• _Your objective_:
Would you give the number of lines in the entries that contain the word "border"? Nothing else is needed.

• _Information shown_:
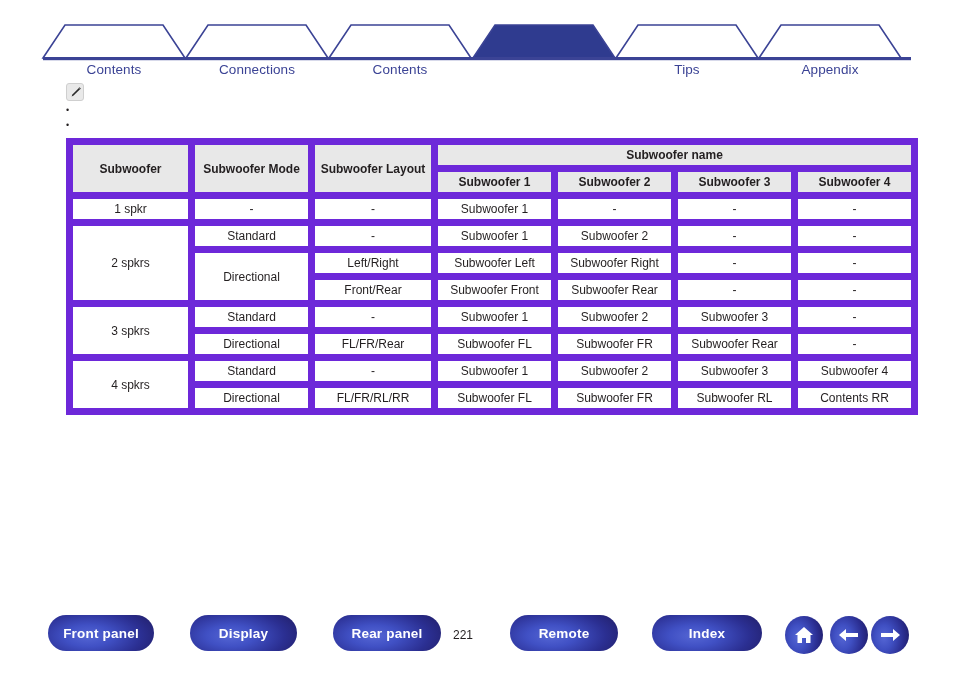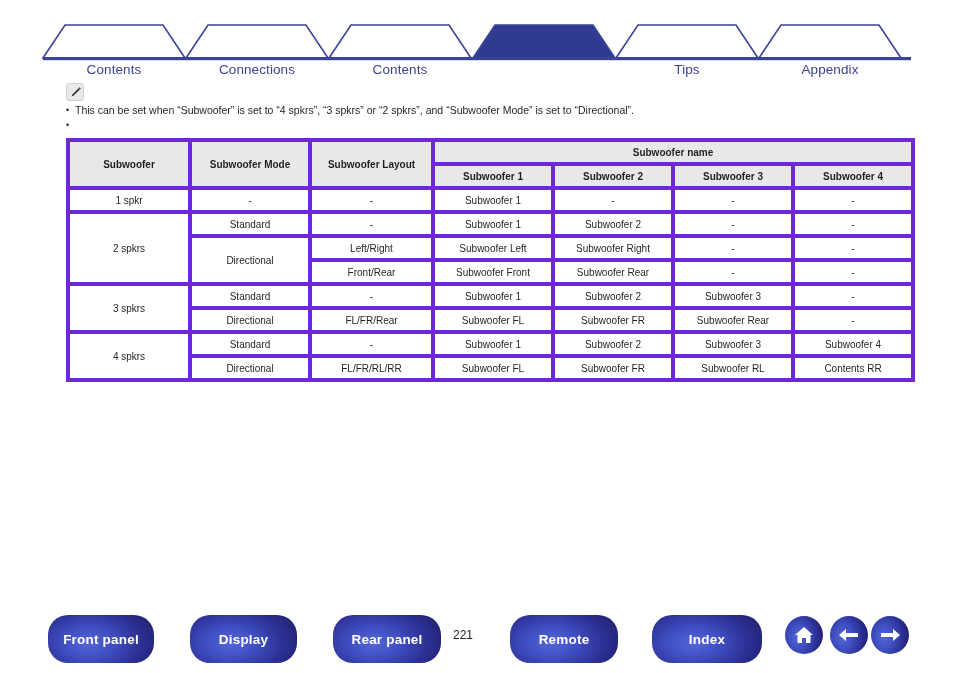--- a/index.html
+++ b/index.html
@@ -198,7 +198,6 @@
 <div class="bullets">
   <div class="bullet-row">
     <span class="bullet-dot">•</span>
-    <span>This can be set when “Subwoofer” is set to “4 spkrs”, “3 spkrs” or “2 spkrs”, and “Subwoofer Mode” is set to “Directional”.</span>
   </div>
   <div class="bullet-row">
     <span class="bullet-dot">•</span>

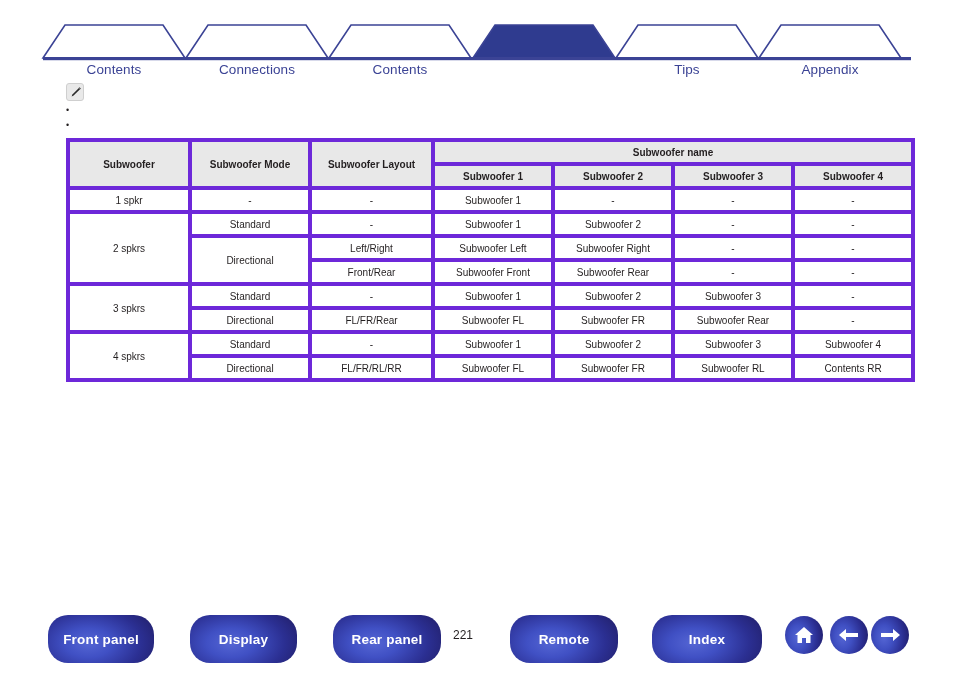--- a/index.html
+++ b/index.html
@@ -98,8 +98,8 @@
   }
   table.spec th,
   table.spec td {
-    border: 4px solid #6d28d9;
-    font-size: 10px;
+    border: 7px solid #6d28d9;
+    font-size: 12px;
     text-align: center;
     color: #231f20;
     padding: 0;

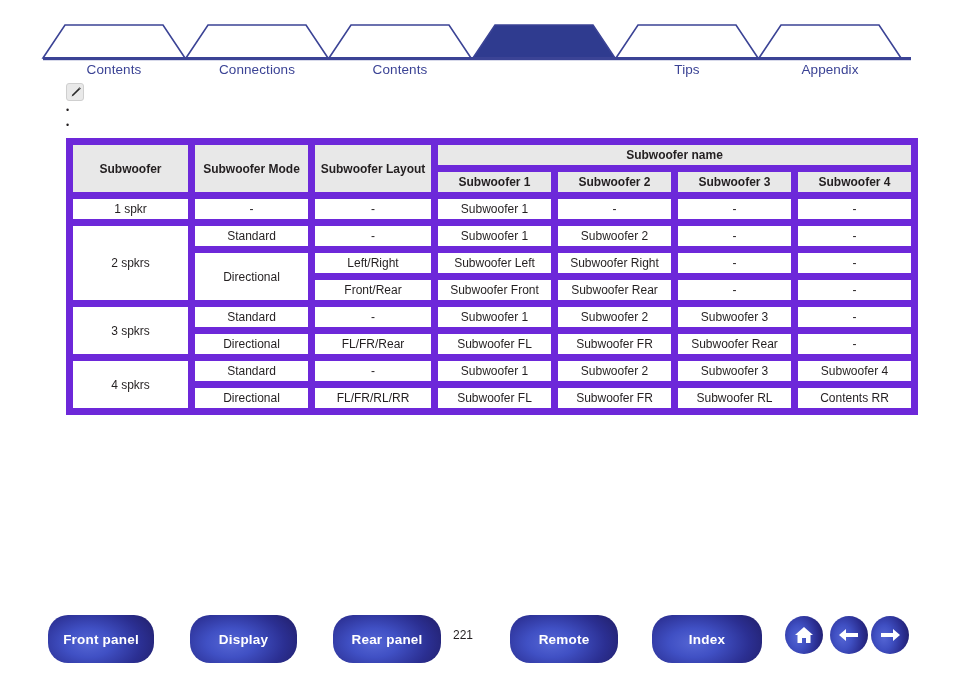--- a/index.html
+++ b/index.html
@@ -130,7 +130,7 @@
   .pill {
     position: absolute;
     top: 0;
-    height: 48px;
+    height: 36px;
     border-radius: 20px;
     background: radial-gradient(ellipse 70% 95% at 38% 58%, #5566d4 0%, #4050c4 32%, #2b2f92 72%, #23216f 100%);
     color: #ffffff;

• _Solution for this task_:
3